Example Efficient Searching of Structured Data Based on Compressed Versions of Data Files Generated by Machine Learning Models

FIG. 3 illustrates an example pipeline 300 for searching for data files in a data repository based on a compressed version of an input data file, according to certain aspects of the present disclosure.

As illustrated, to search for similar data files to an input data file, the pipeline 300 may begin at block 310, with receiving an input data file (labeled an “input data tile” in FIG. 3) including a set of data serving as search criteria. Generally, the input data file may include information about a sequence of data for which similar results are to be returned. For example, in a radio frequency front-end log file scenario, the input data file may include log data corresponding to a ping-pong event experienced on a wireless communications device (e.g., an event in which the frequency to which an antenna is tuned repeatedly changes between values).

To allow for rapid identification of similar log files, the input data file published or received at block 310 may be compressed into a compressed version of the input data file at block 320. As discussed, the input data file may be compressed by generating one or more embeddings representing the log data or other structured data included in the input data file (e.g., by a machine learning model-based embedder, such as the embedder 120 illustrated in FIG. 1). These embeddings may be compressed using a compression machine learning model, such as the encoder 130 illustrated in FIG. 1. For example, a transformer may be used as the compression machine learning model.

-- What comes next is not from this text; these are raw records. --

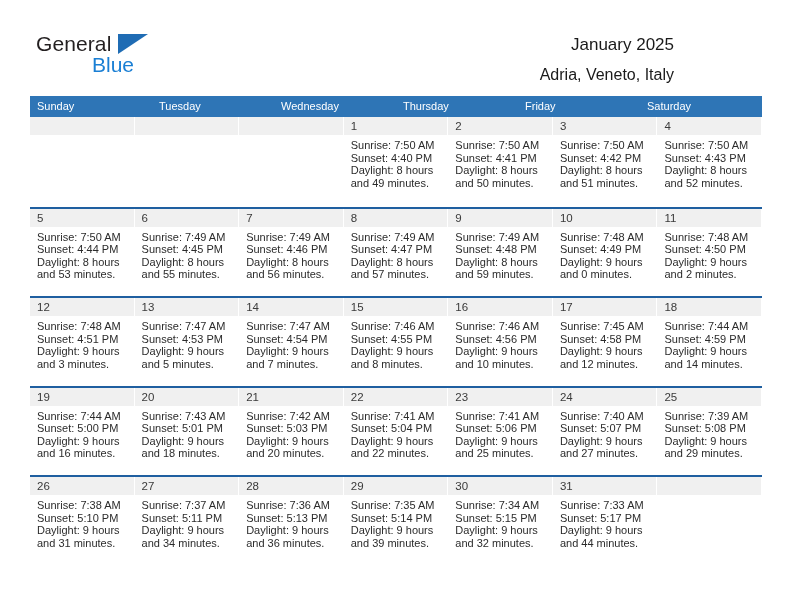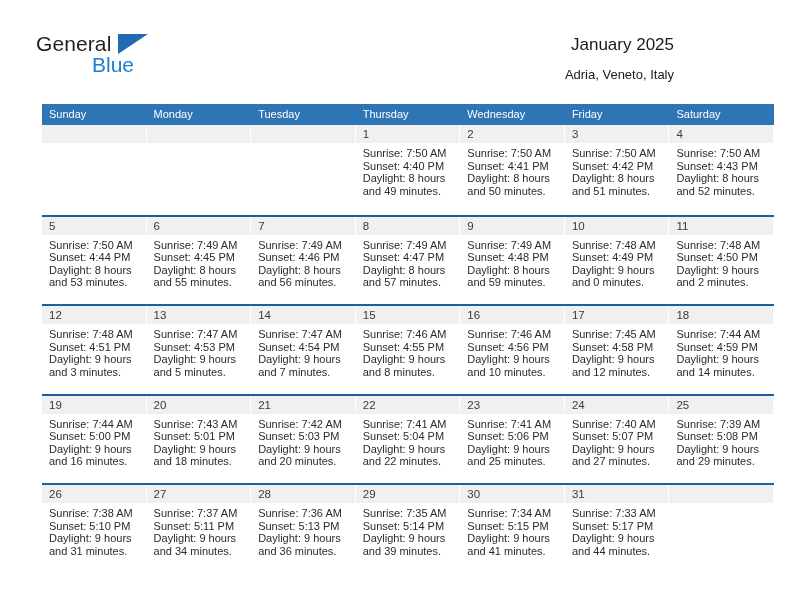"Adria, Veneto, Italy" .cal-subtitle { font-size: 13px -> 16px }
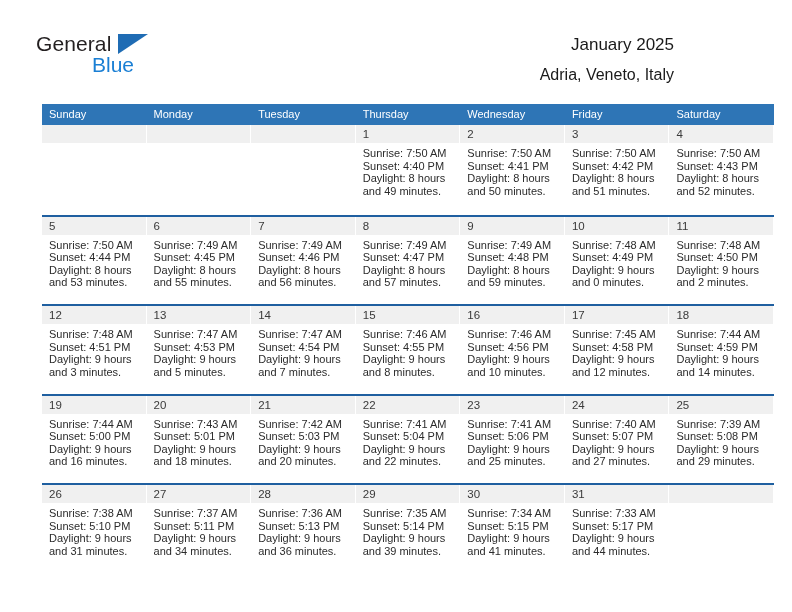"Sunday" .calendar { margin-left: 12px -> none; top: 104px -> 96px }
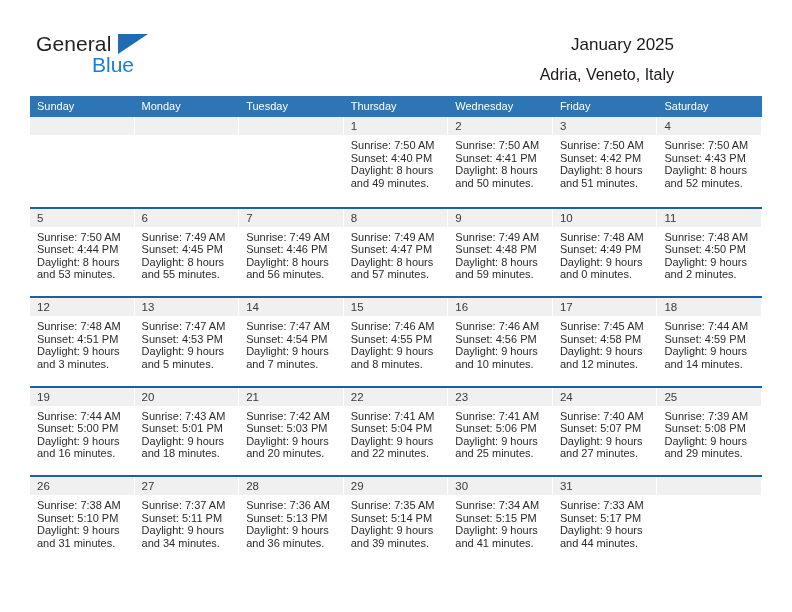"Monday" div.weekday { html: <div>Monday</div> -> none }
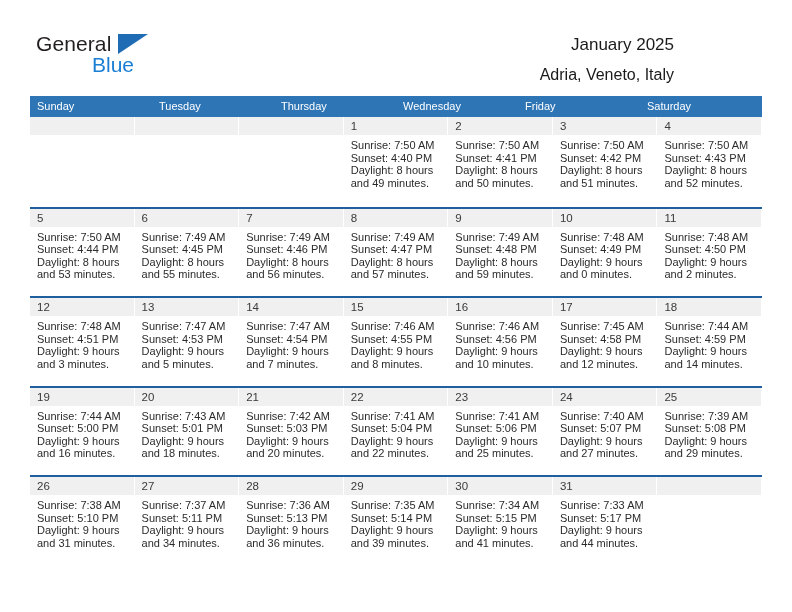"Thursday" div.weekday { order: before "Wednesday" -> after "Wednesday" }
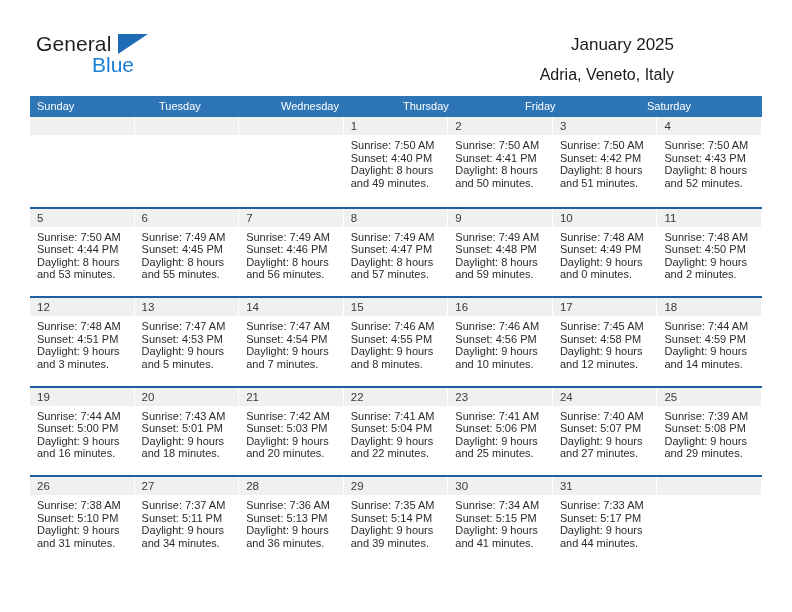"and 41 minutes." div { text: 41 -> 32 }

At block 330, the pipeline 300 proceeds to identify matching files (e.g., data tiles) to the input data file (tile) received at block 310. As discussed, a hyperdata repository, such as the hyperdata repository 140 illustrated in FIG. 1, may include compressed versions of data files which can be compared to the compressed version of the input data file (tile) generated at block 320 to identify files including the same or similar content (or patterns of content). Because the compressed versions of the data files (tiles) in the hyperdata repository and the compressed version of the input data file (tile) generated at block 320 may be points or other encodings in a multidimensional space (e.g., a latent space into which an encoder encodes data and from which approximations of the data can be decoded by a corresponding decoder), similar files (tiles) to the input data file (tile) may be identified based on a distance measurement (e.g., a Euclidean distance) between the compressed version of the input data file (tile) and compressed versions of data files stored in the hyperdata repository. Generally, compressed data files in the hyperdata repository having a distance to the compressed version of the input data file below a threshold distance (also referred to as a relevant set of compressed data files) may be considered sufficiently similar to the input data file to be used in retrieving relevant data files to return to a user, while compressed data files in the hyperdata repository having a distance to the compressed version of the input data file exceeding the threshold distance may be insufficiently similar to the input data file and may not be used in retrieving relevant data files to return to the user. It will be understood that other representations or encodings of tiles may be used, and that other strategies for determining similarity may be implemented.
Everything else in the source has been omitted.